§ WORK INSTRUCTION
For the entries below, state how many lines contain the word "unethicality" and add nothing else.

=======

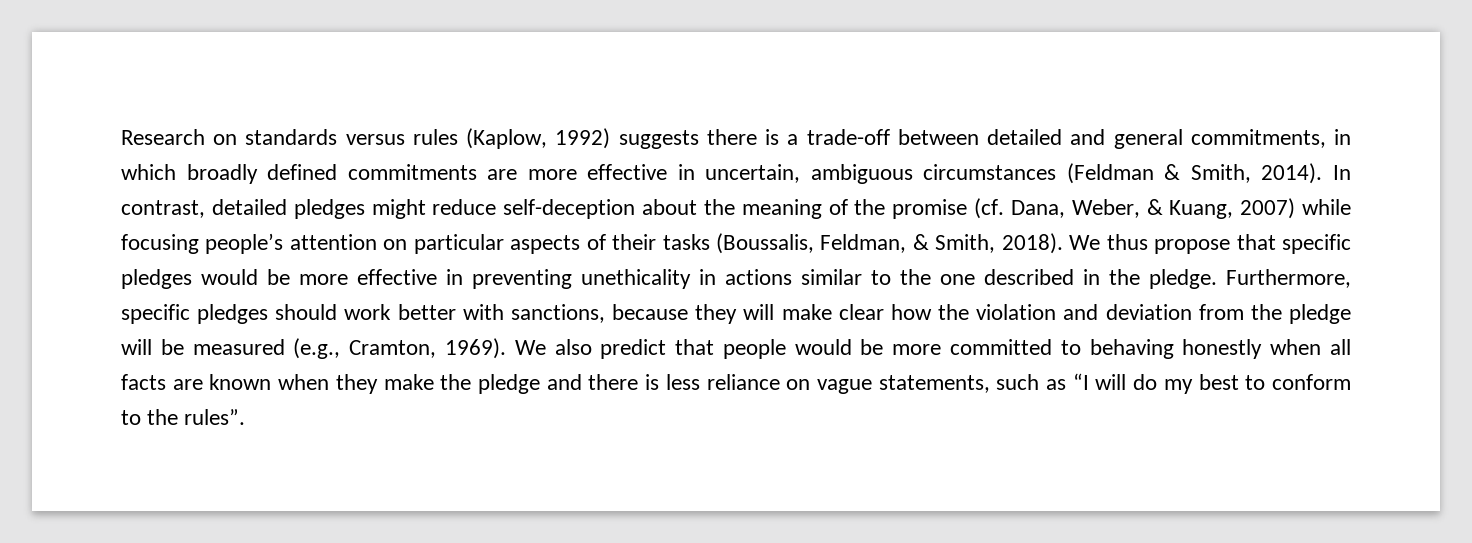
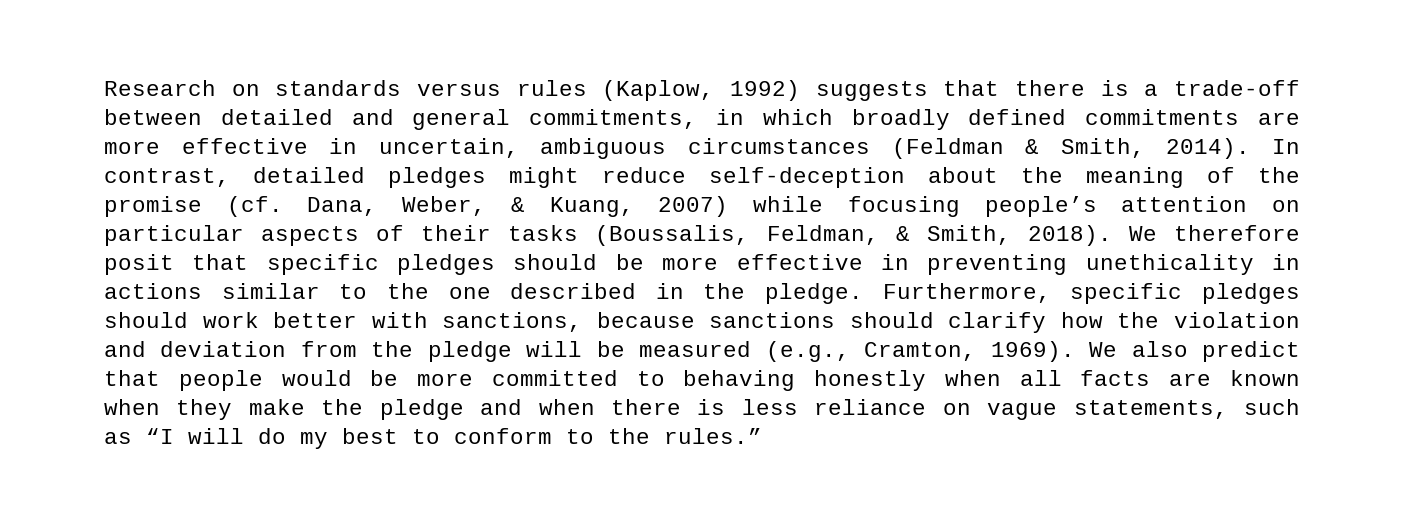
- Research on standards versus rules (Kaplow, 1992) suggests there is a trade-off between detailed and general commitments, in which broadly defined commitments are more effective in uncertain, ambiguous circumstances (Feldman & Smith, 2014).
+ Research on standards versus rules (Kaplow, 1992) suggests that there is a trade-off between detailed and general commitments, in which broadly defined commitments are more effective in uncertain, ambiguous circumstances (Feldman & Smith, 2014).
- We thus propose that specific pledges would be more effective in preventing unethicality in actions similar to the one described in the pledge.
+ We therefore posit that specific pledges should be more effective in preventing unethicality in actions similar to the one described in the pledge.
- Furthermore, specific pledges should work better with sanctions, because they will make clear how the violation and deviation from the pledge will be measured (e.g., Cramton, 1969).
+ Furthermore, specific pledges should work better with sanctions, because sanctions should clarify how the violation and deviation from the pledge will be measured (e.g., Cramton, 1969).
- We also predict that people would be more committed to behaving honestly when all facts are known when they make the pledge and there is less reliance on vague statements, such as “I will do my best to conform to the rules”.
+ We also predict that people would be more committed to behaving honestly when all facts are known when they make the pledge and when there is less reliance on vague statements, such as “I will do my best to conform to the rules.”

=======

§ TASK SOLUTION
2